PFA fibers, preferably filaments, which are exemplified as preferred fibers in the present invention, can be exemplified by those melt-spun using a common extruder for fluororesins. This filament has low oriented crystallinity, so it has excellent flexibility and bending fatigue resistance. Such PFA filaments, and polyester fibers exemplified as preferred fibers in the present invention,
For example, the thread diameter of PET fiber, preferably filament, is
The thinner the material, the better, and such thin material tends to have excellent flexibility, bending fatigue resistance, and needle passability when molded into an artificial blood vessel.

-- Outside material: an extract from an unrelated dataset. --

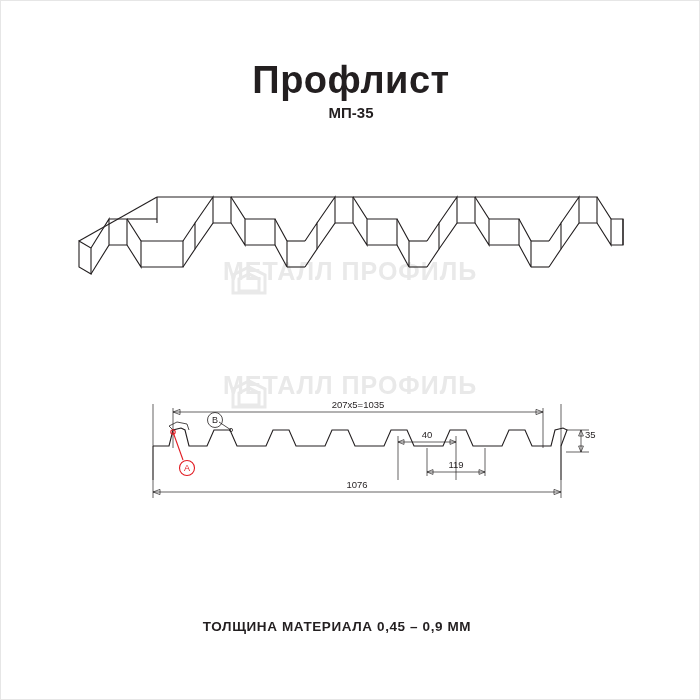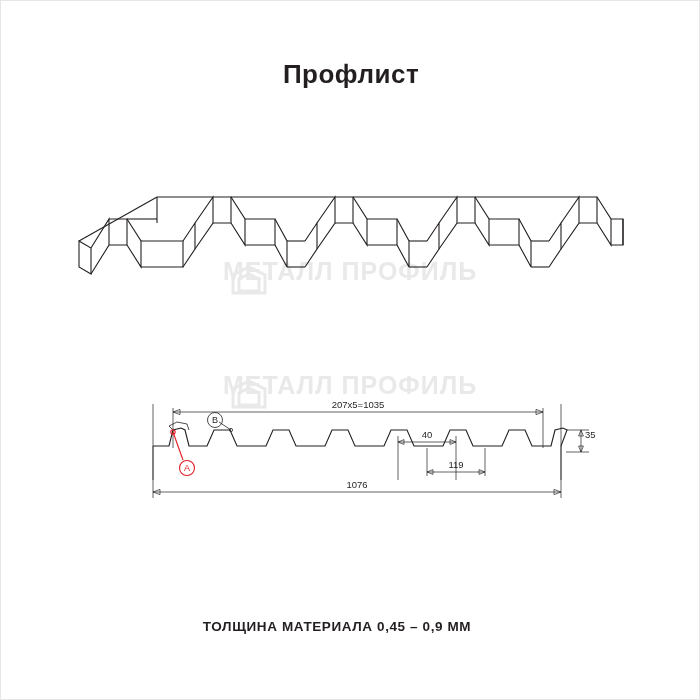"Профлист" .title { font-size: 26px -> 38px }
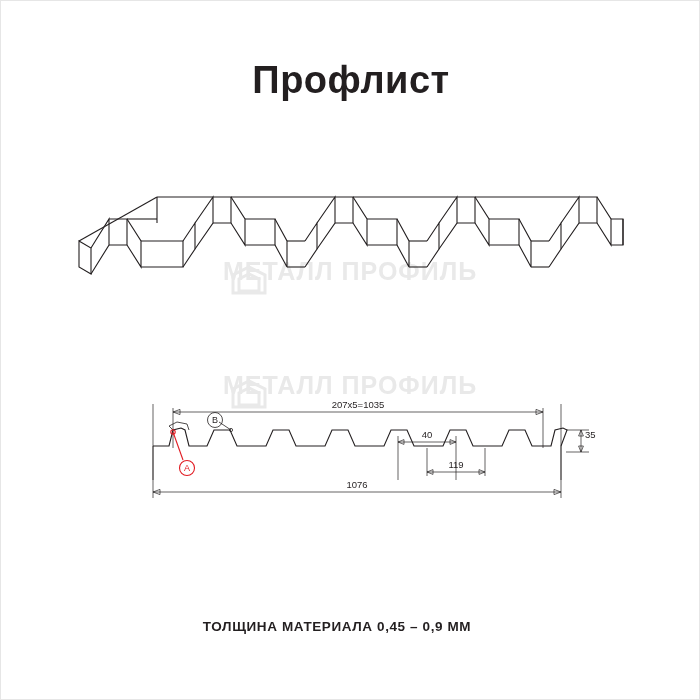"МП-35" div.subtitle { html: none -> <div>МП-35</div> }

There is no particular restriction on the diameter of the single yarn, but preferably PFA
Examples of filaments include those with a diameter of 50 μφ or less, and PET filaments with a diameter of 30 μφ or less.

As an artificial blood vessel, having porosity is closely related to the flexibility of the blood vessel, ease of handling, ease of suturing, ease of fitting with host blood vessels, speed of organization, etc. Control of porosity is an important issue. As mentioned above, for example, PFA,
When PET filaments are used, if necessary, the tissue density can be reduced by utilizing the heat shrinkability of the filaments to control the perforated state of the cylindrical body.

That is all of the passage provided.